Сестры, пораженные новостью, молчали. Сколько раз они просили отдать их в школу, но бабушка считала, что домашних занятий вполне достаточно.
— А я? — растерянно спросила Нина.
— Ты пока не пойдешь. Ты еще слабенькая. У тебя было осложнение после ангины. И одеть вас двоих в школу я не могу. Катя старше на полтора года. Ей уже тринадцатый. Она и так из-за дифтерита отстала, а с тобой, как всегда, будет заниматься бабушка.
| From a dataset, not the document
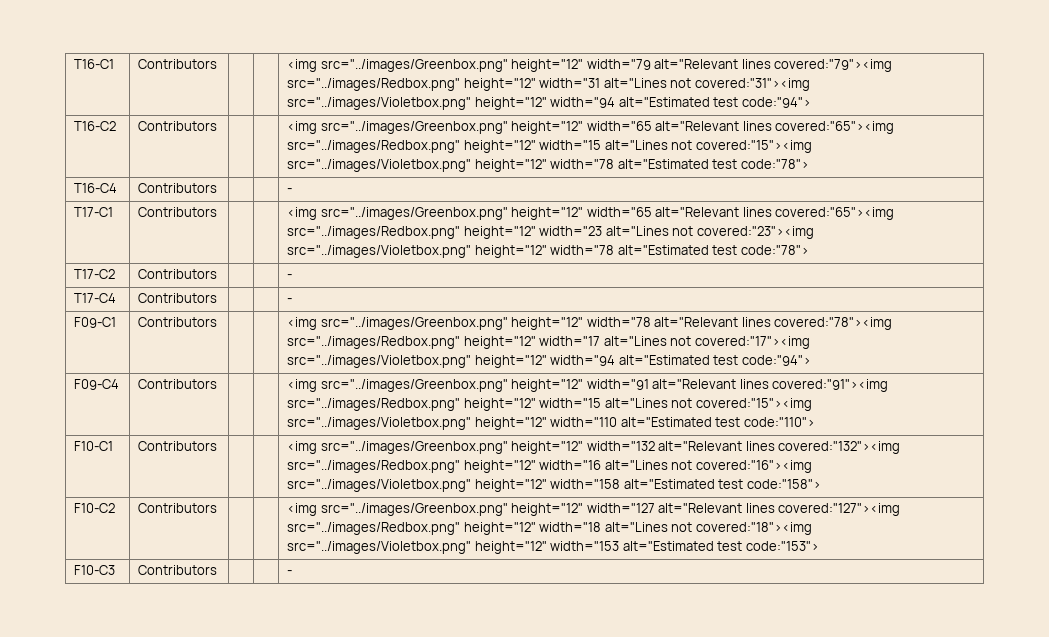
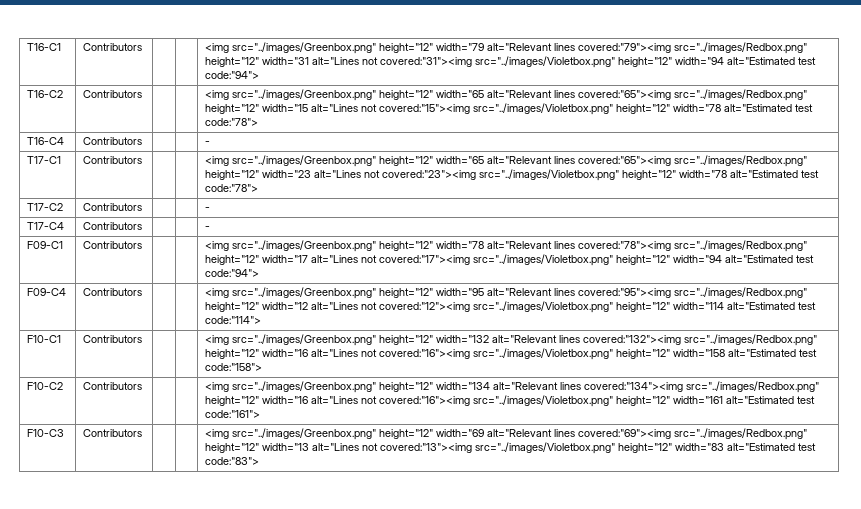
[586,379,889,392] [287,398,812,411] [287,417,815,430] width="91 alt="Relevant lines covered:"91"><img src="../images/Redbox.png" height="12" width="15 alt="Lines not covered:"15"><img src="../images/Violetbox.png" height="12" width="110 alt="Estimated test code:"110"> -> [436,287,808,299] [205,301,817,313] [205,316,262,324] width="95 alt="Relevant lines covered:"95"><img src="../images/Redbox.png" height="12" width="12 alt="Lines not covered:"12"><img src="../images/Violetbox.png" height="12" width="114 alt="Estimated test code:"114">
[586,503,901,516] [287,522,812,535] [287,541,819,554] width="127 alt="Relevant lines covered:"127"><img src="../images/Redbox.png" height="12" width="18 alt="Lines not covered:"18"><img src="../images/Violetbox.png" height="12" width="153 alt="Estimated test code:"153"> -> [436,381,820,393] [205,395,816,407] [205,410,261,418] width="134 alt="Relevant lines covered:"134"><img src="../images/Redbox.png" height="12" width="16 alt="Lines not covered:"16"><img src="../images/Violetbox.png" height="12" width="161 alt="Estimated test code:"161">
[287,570,293,575] - -> [205,428,808,440] [205,442,817,454] [205,457,260,465] <img src="../images/Greenbox.png" height="12" width="69 alt="Relevant lines covered:"69"><img src="../images/Redbox.png" height="12" width="13 alt="Lines not covered:"13"><img src="../images/Violetbox.png" height="12" width="83 alt="Estimated test code:"83">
Мамины слова доходили до Нины словно через подушку. Катя счастливая! Катя пойдет в школу! Нина молча повернулась и вышла из столовой. В детской у окна стоял гардероб. Если влезть на подоконник и опереться спиной о гардероб, то так можно долго простоять, и никто не помешает, можно сколько угодно реветь — никто не увидит. Нина ревела весь день и довела до слез маму.
— Пойми, тебе надо окрепнуть, — утешала Нину мама. — Скоро выпадет снег, а у тебя нет пимов. Бабушка тебя за зиму подготовит, и ты сразу пойдешь в четвертый класс.
Ждать целый год! Если бы к ним пришел Петренко… Пожаловаться бы ему. Он же все может. Он даже Вену освободил, и его все должны слушаться. Но не придет он.
Катя пришла из школы странно притихшая. На вопросы отвечала односложно и как-то скучно. Да, вместе учатся девочки и мальчики. Учительницу слушаются, а на переменах мальчишки плохо себя ведут. Учительница? Ничего, строгая.
Нина была разочарована. Ей казалось, что Катя должна захлебываться от восторга. Вечером, когда они остались вдвоем, Катя таинственно сообщила: закон божий в школе не учат.
— Вот замечательно! — вырвалось у Нины. Для нее закон божий был обязательным уроком каждый день. Скука ужасная, и почему-то все прочитанное сразу вылетало из головы.
— А я буду учить, бабушка будет со мной заниматься. — Глаза Кати, как всегда, когда она волновалась, стали очень черными.
Нина поняла: нельзя с ней об этом говорить, она робела перед набожностью старшей сестры.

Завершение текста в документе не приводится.